═════ MATERIAL FOR THE TASK ═════

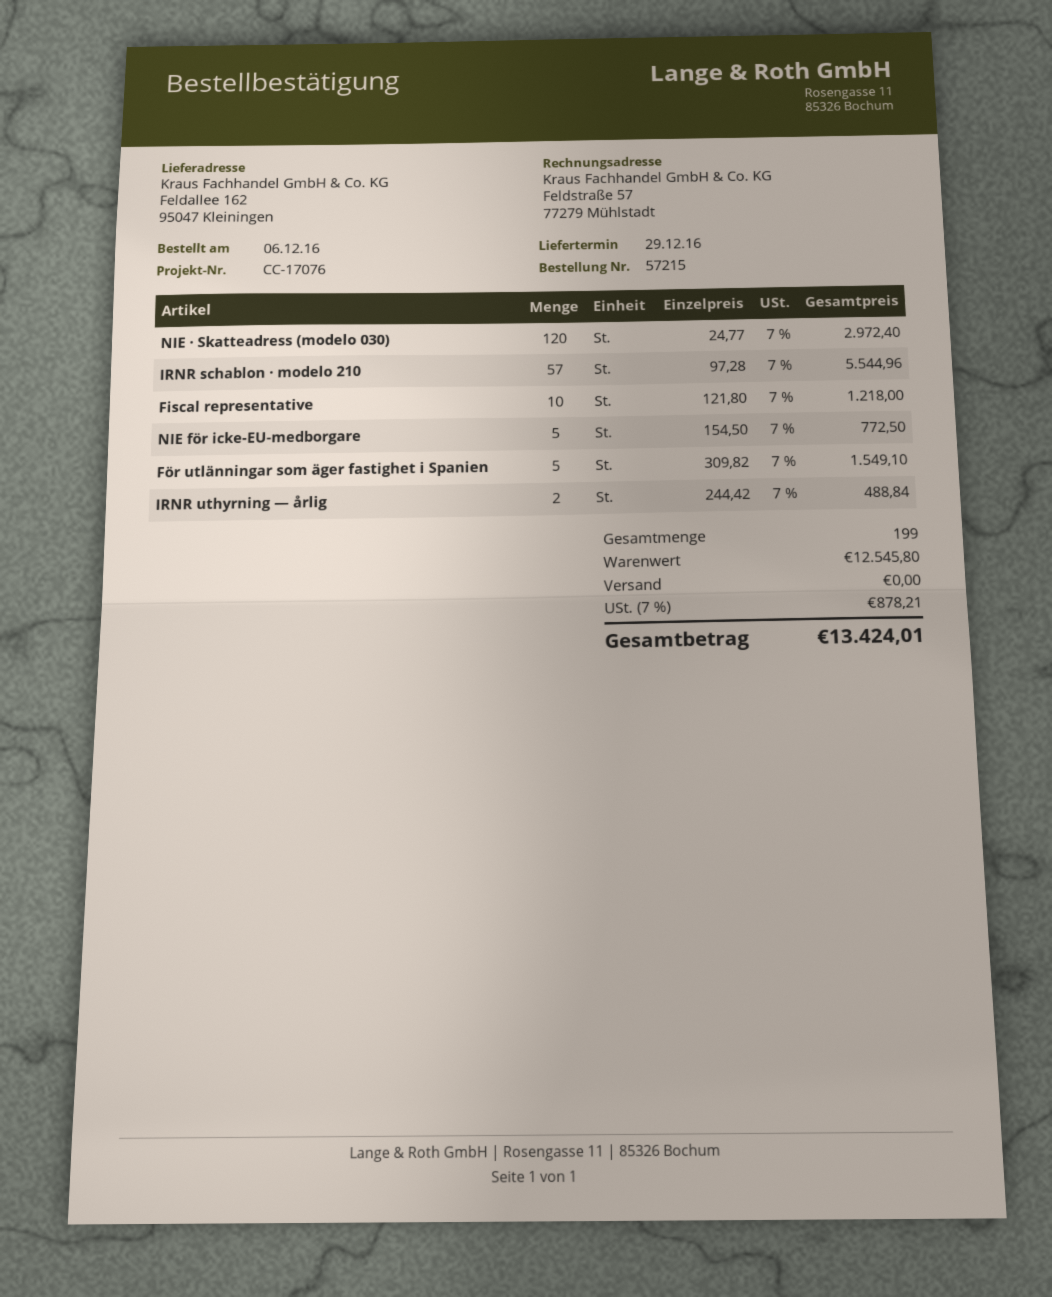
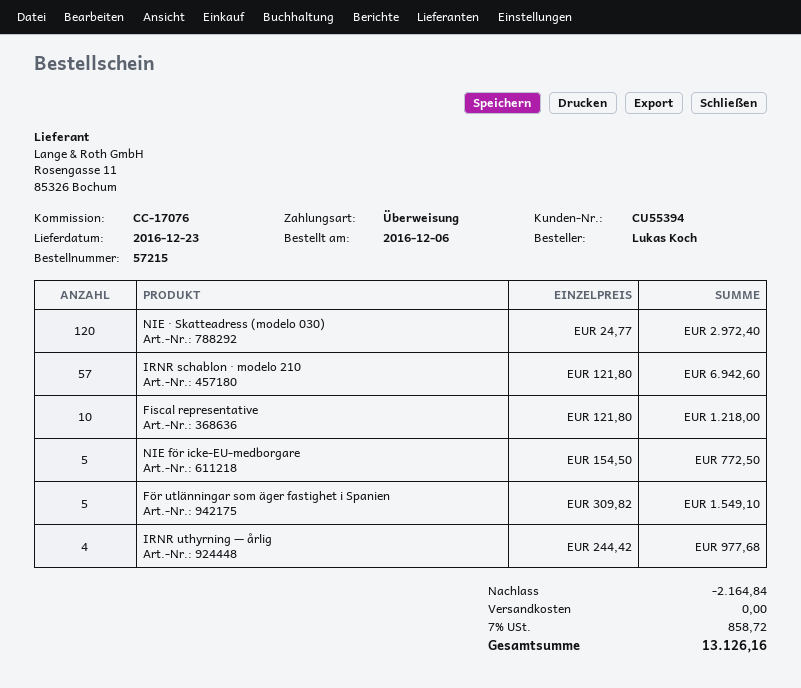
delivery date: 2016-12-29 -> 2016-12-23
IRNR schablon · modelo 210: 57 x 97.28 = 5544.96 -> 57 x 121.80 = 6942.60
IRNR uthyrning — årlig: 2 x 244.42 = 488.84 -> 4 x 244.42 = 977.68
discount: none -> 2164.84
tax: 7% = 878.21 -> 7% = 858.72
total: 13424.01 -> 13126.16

═════

## EXERCISE DETAILS
Find "IRNR uthyrning —" in the records. Copy its line and every line after it, exactly, through the last one.

## ANSWER BOX
IRNR uthyrning — årlig: 2 x 244.42 = 488.84 -> 4 x 244.42 = 977.68
discount: none -> 2164.84
tax: 7% = 878.21 -> 7% = 858.72
total: 13424.01 -> 13126.16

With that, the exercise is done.